§ **WHAT YOU NEED TO DO**: From the records below, give the number of lines that include the word "values". Add no other words.
----------
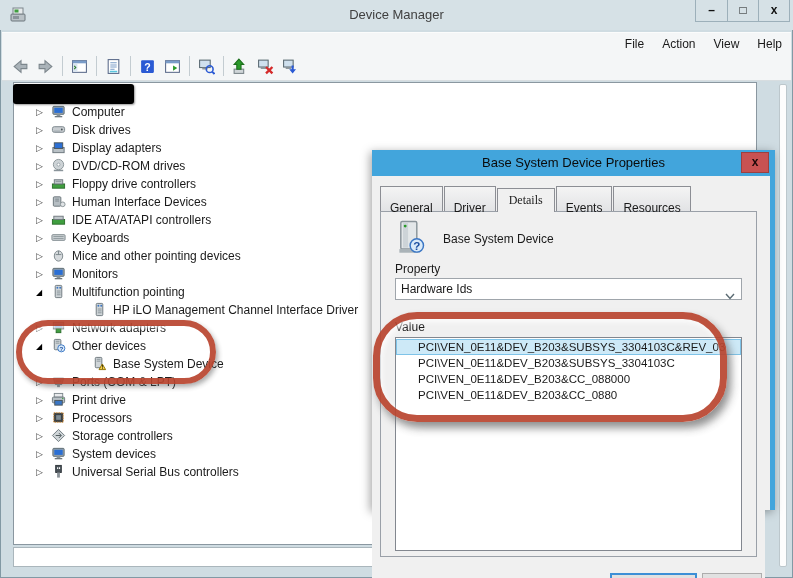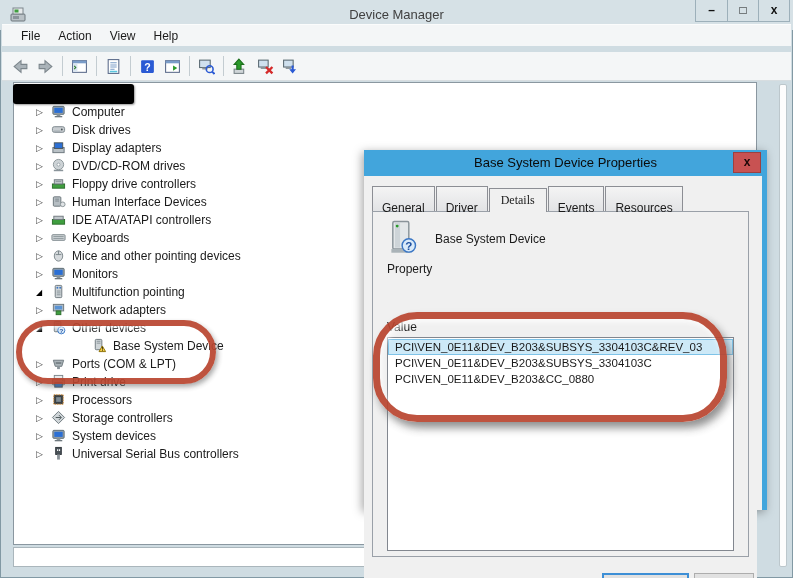--- a/index.html
+++ b/index.html
@@ -16,23 +16,23 @@
   .app-icon { position:absolute; left:8px; top:5px; width:20px; height:20px; }
   .title-text { position:absolute; left:0; top:7px; width:100%; text-align:center;
                 font-size:13px; color:#404040; }
   .win-controls { position:absolute; top:0; right:3px; display:flex;
                   border:1px solid #9db0ba; border-top:none; }
   .win-btn { width:31px; height:21px; line-height:20px; text-align:center;
              font-weight:bold; font-size:12px; color:#111;
              border-left:1px solid #9db0ba; cursor:default; }
   .win-btn:first-child { border-left:none; }
 
-  .menubar { position:absolute; left:2px; top:24px; width:789px; height:22px;
+  .menubar { position:absolute; left:2px; top:32px; width:789px; height:22px;
              background:var(--menubar-bg); border-top:1px solid #fbfcfc;
-             display:flex; align-items:center; padding-left:10px; }
+             display:flex; align-items:center; padding-left:10px;justify-content:flex-end; }
   .menu-item { padding:3px 9px; font-size:12px; }
 
   .toolbar { position:absolute; left:2px; top:52px; width:789px; height:29px;
              background:var(--menubar-bg); border-bottom:1px solid #d7dde0;
              display:flex; align-items:center; padding-left:6px; }
   .tb-btn { width:25px; height:24px; display:flex; align-items:center;
             justify-content:center; }
   .tb-btn svg { width:17px; height:17px; }
   .tb-sep { width:1px; height:20px; background:#c3ccd1; margin:0 4px; }
 
@@ -61,21 +61,21 @@
   .annot { position:absolute; border-style:solid; border-color:var(--annotation-red);
            background:transparent; }
   .annot-tree { left:16px; top:320px; width:200px; height:64px;
                 border-width:6px; border-radius:34px; z-index:6; opacity:.92;
                 box-shadow:2px 3px 5px rgba(90,90,90,.55), inset 1px 2px 3px rgba(255,255,255,.75); }
   .annot-values { left:373px; top:312px; width:354px; height:110px;
                   border-width:7px; border-radius:44px; z-index:30; opacity:.92;
                   box-shadow:4px 6px 9px rgba(105,105,105,.8), inset 2px 3px 5px rgba(255,255,255,.85); }
 
   
-  .dialog { position:absolute; left:364px; top:150px; width:403px; height:360px;
+  .dialog { position:absolute; left:372px; top:150px; width:403px; height:360px;
             z-index:10; background:var(--dialog-body);
             border:5px solid var(--dialog-border); border-top:none; border-bottom:none;
             box-shadow:-2px 2px 9px rgba(0,0,0,.35); }
   .dlg-titlebar { position:absolute; left:-5px; top:0; width:403px; height:26px;
                   background:var(--dialog-border); }
   .dlg-title { position:absolute; left:0; top:5px; width:100%; text-align:center;
                font-size:13px; color:#0b0b0b; }
   .dlg-close { position:absolute; right:6px; top:2px; width:28px; height:21px;
                background:var(--close-button-bg); border:1px solid #9c4040;
                color:#1d0808; font-weight:bold; font-size:12px; line-height:19px;
@@ -96,21 +96,21 @@
   .dev-header-icon { position:absolute; left:14px; top:8px; width:32px; height:34px; }
   .dev-header-name { position:absolute; left:62px; top:20px; font-size:12px; }
   .prop-label { position:absolute; left:14px; top:50px; font-size:12px; }
   .prop-select { position:absolute; left:14px; top:66px; width:347px; height:22px;
                  background:#fff; border:1px solid #9fa5ab; font-size:12px;
                  line-height:20px; padding-left:5px; }
   .prop-chevron { position:absolute; right:6px; top:7px; width:10px; height:7px; }
   .value-label { position:absolute; left:14px; top:108px; font-size:12px; }
   .value-list { position:absolute; left:14px; top:125px; width:347px; height:214px;
                 background:#fff; border:1px solid #82878f; overflow:hidden; padding-top:1px; }
-  .value-item { height:16px; line-height:15px; font-size:11.5px; padding:0 6px;
+  .value-item { height:16px; line-height:15px; font-size:11.5px; padding:0 21px;
                 white-space:nowrap; border:1px solid transparent; }
   .value-item.selected { background:var(--selected-value-bg);
                          border:1px solid var(--selected-value-border); }
 
   .dlg-btn { position:absolute; height:10px; width:87px; background:#e1e1e1; }
   .dlg-btn.primary { left:238px; top:397px; border:2px solid #3d8fd6; }
   .dlg-btn.secondary { left:330px; top:397px; width:60px; border:1px solid #adadad; }
 </style>
 </head>
 <body>
@@ -307,20 +307,30 @@
       </div>
       <div class="tree-row">
         <span class="expander open">◢</span>
         <span class="tree-icon"><svg viewBox="0 0 16 16">
             <rect x="4.5" y="1.5" width="7" height="13" rx="1" fill="#cfd5d8" stroke="#6d777d"></rect>
             <circle cx="6.8" cy="4" r="1" fill="#3a76c4"></circle>
             <circle cx="9.8" cy="4" r="1" fill="#3a76c4"></circle>
             <path d="M6.2 7.5h4 M6.2 9.5h4 M6.2 11.5h4" stroke="#8a949a"></path>
           </svg></span>
         <span class="tree-label">Multifunction pointing</span>
+      </div>
+      <div class="tree-row child">
+        <span class="expander"></span>
+        <span class="tree-icon"><svg viewBox="0 0 16 16">
+            <rect x="4.5" y="1.5" width="7" height="13" rx="1" fill="#cfd5d8" stroke="#6d777d"></rect>
+            <circle cx="6.8" cy="4" r="1" fill="#3a76c4"></circle>
+            <circle cx="9.8" cy="4" r="1" fill="#3a76c4"></circle>
+            <path d="M6.2 7.5h4 M6.2 9.5h4 M6.2 11.5h4" stroke="#8a949a"></path>
+          </svg></span>
+        <span class="tree-label">HP iLO Management Channel Interface Driver</span>
       </div>
       <div class="tree-row">
         <span class="expander">▷</span>
         <span class="tree-icon"><svg viewBox="0 0 16 16">
             <rect x="2.5" y="2.5" width="11" height="7" fill="#b9c1c6" stroke="#6a757c"></rect>
             <rect x="4" y="4" width="8" height="4" fill="#5a93d4"></rect>
             <rect x="5.5" y="9.5" width="5" height="4" fill="#3f9e3f" stroke="#2c6e2c"></rect>
           </svg></span>
         <span class="tree-label">Network adapters</span>
       </div>
@@ -424,24 +434,33 @@
             <rect x="4" y="1" width="11" height="19" rx="1" fill="#e3e7e9" stroke="#8a949a"></rect>
             <rect x="5.5" y="2" width="3.5" height="17" fill="#cdd4d8"></rect>
             <circle cx="7" cy="4.2" r="1" fill="#2a9a2a"></circle>
             <rect x="3" y="20" width="13" height="2.5" fill="#aab3b8"></rect>
             <circle cx="15" cy="17.5" r="4.6" fill="#d9eaf9" stroke="#3a76c4"></circle>
             <text x="15" y="20.3" font-size="8" text-anchor="middle" fill="#1d4fa0" font-weight="bold">?</text>
           </svg>
         </span>
         <span class="dev-header-name">Base System Device</span>
         <span class="prop-label">Property</span>
+        <div class="prop-select">
+          <span>Hardware Ids</span>
+          <span class="prop-chevron">
+            <svg viewBox="0 0 10 7">
+                <path d="M1 1 L5 5.5 L9 1" fill="none" stroke="#5a6a72" stroke-width="1.4"></path>
+              </svg>
+          </span>
+        </div>
         <span class="value-label">Value</span>
         <div class="value-list">
             <div class="value-item selected">PCI\VEN_0E11&amp;DEV_B203&amp;SUBSYS_3304103C&amp;REV_03</div>
             <div class="value-item">PCI\VEN_0E11&amp;DEV_B203&amp;SUBSYS_3304103C</div>
+            <div class="value-item">PCI\VEN_0E11&amp;DEV_B203&amp;CC_088000</div>
             <div class="value-item">PCI\VEN_0E11&amp;DEV_B203&amp;CC_0880</div>
           </div>
       </div>
       <div class="dlg-btn primary"></div>
       <div class="dlg-btn secondary"></div>
     </div>
   </div>
 
   <div class="annot annot-values"></div>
----------
§ **ANSWER TO THIS EXERCISE**: 2